THE advice about President Trump is generally sound: do not react to what he says; wait, instead, and see what he does. His unguarded, stream-of-consciousness form of expression served him well during the election campaign, as right-leaning voters approved not only what he said but his willingness to say it. Wait until he’s in office, commentators advised. For one thing, he will have to work within the restraining influences of his party and the organs of government. For another, much of what he said was said for effect, and not intended to be turned into policy.

His first days in office have not been auspicious. The fact that much of the debate about his ban on travellers to the United States from seven Muslim-majority countries has been about its bungled implementation should not be allowed to obscure the fact that the whole conception of the ban is bizarre and offensive. It is true that other countries have legitimately imposed travel restrictions on politicians from violent or corrupt regimes. But the argument that ordinary citizens are suspect because of the activities of their governments or of individuals who share their nationality is impossible to sustain. This is particularly true of refugees from Syria and elsewhere, clear victims of government action.

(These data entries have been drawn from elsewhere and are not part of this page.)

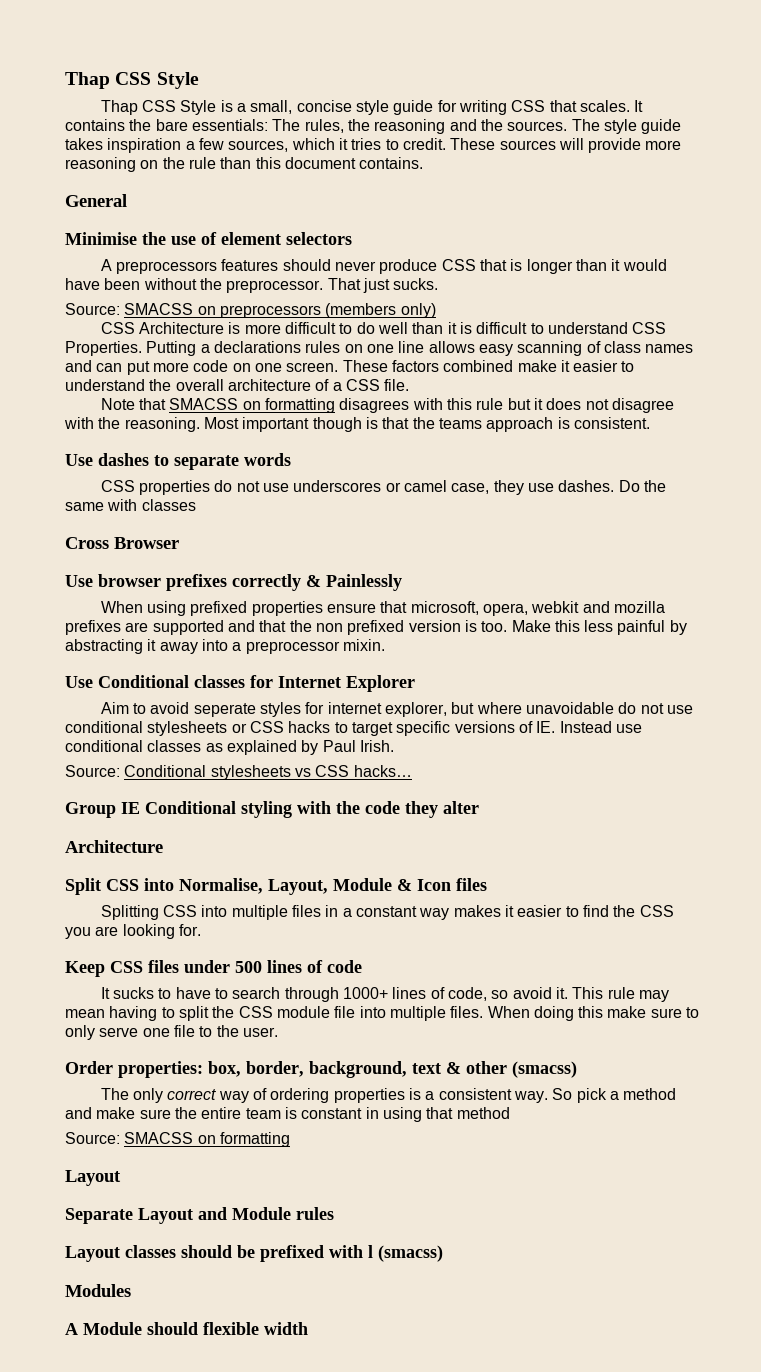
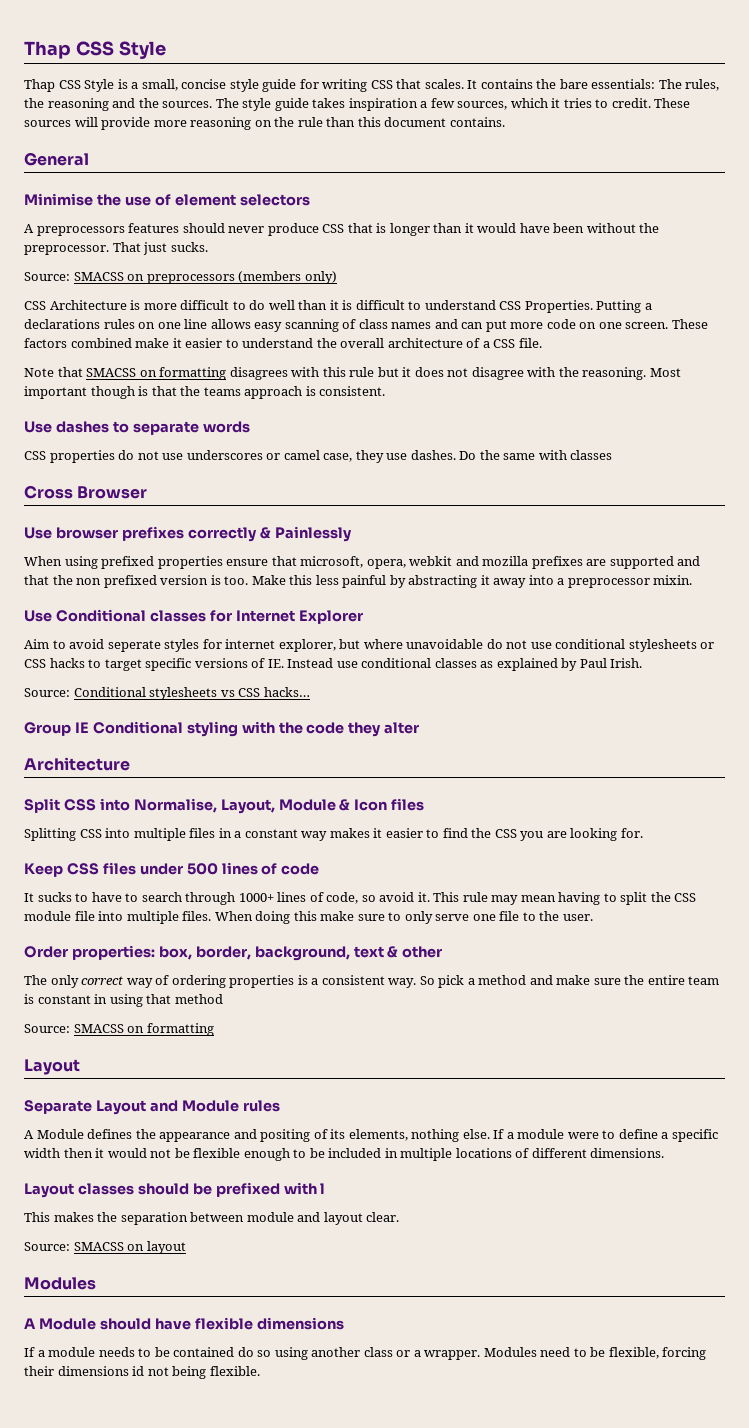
[512,1061,577,1078] (smacss) -> (443, 952) none
(334, 1213) none -> [24,1129,718,1142] [24,1148,665,1161] // A Module defines the appearance and positing of its elements, nothing else. If a module were to define a specific width then it would not be flexible enough to be included in multiple locations of different dimensions.
[378,1245,443,1262] [65,1284,131,1297] [65,1322,308,1335] (smacss) // Modules // A Module should flexible width -> [24,1212,400,1225] [24,1241,186,1254] [24,1277,96,1290] [24,1317,344,1330] [24,1347,707,1360] [24,1366,260,1379] // This makes the separation between module and layout clear. // Source: SMACSS on layout // Modules // A Module should have flexible dimensions // If a module needs to be contained do so using another class or a wrapper. Modules need to be flexible, forcing their dimensions id not being flexible.

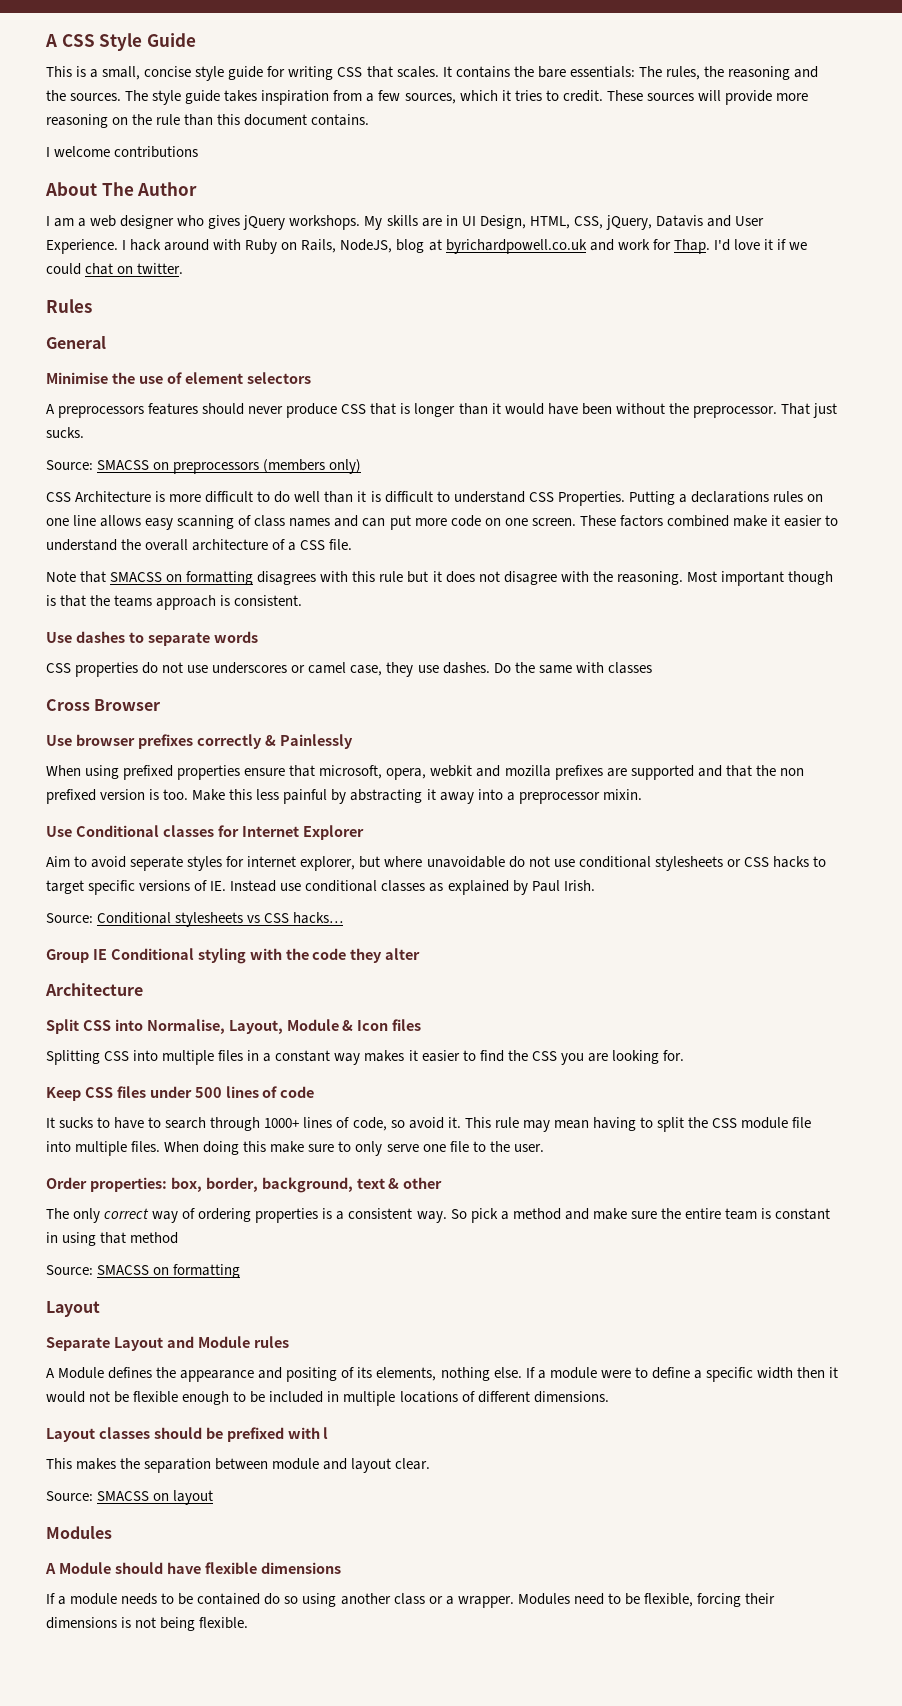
[24,41,166,59] [24,79,115,92] Thap CSS Style // Thap CSS Style -> [45,33,196,51] [46,66,72,77] A CSS Style Guide // This
(418, 104) none -> [333,90,363,101] from
(505, 122) none -> [46,146,199,158] [45,182,198,196] [46,215,764,230] [46,239,807,254] [46,263,184,275] [46,299,92,313] // I welcome contributions // About The Author // I am a web designer who gives jQuery workshops. My skills are in UI Design, HTML, CSS, jQuery, Datavis and User Experience. I hack around with Ruby on Rails, NodeJS, blog at byrichardpowell.co.uk and work for Thap. I'd love it if we could chat on twitter. // Rules
[132,1366,145,1376] id -> [121,1617,132,1628] is

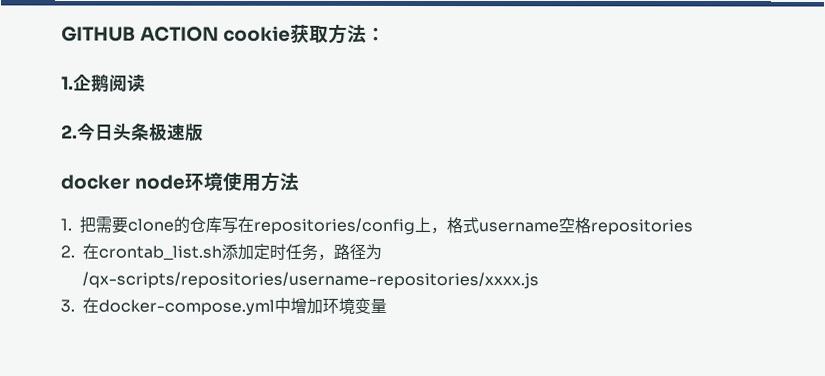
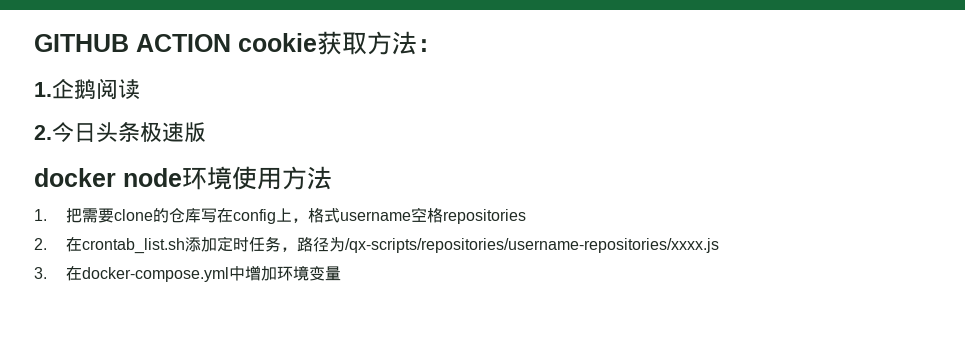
[253,217,416,236] repositories/config -> [232,209,276,224] config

If the US is determined to prosecute a war on terror, it ought to look with more sympathy on the victims of such terror, not less. It is to be hoped that the appeals-court suspension of the ban will prompt a rethink. Talk of a referral to the Supreme Court suggests not.

There is one area, however, where what the President says is important, regardless of whether his administration acts upon it. This is his personal sanctioning of torture as a means of extracting information from suspects in detention. It is not enough for him to plead that he has appointed a military chief who disagrees with him, and that therefore his view might well not prevail. It is not the United States military that concerns us, but the governments around the world who will hear approval and support for their violent treatment of prisoners. If the so-called leader of the Free World can set aside the moral case for the proper treatment of detainees, the subject of UN agreement since 1948, and ignore all the evidence that torture is ineffective, it bodes ill for those held by governments less careful of human rights than the US has been hitherto.

Furthermore, it means that any country that professes itself to be a close ally of the United States, by, say, inviting President Trump to enjoy the honour of a state visit, will find itself tarnished by such an association, however many disclaimers government ministers produce. Moreover, it will be placed in jeopardy: talking tough on terrorism, far from a deterrent, has proved to be a goad to those with evil intent against the West. It is foreseeable that the “special relationship” with the US could rapidly become a liability.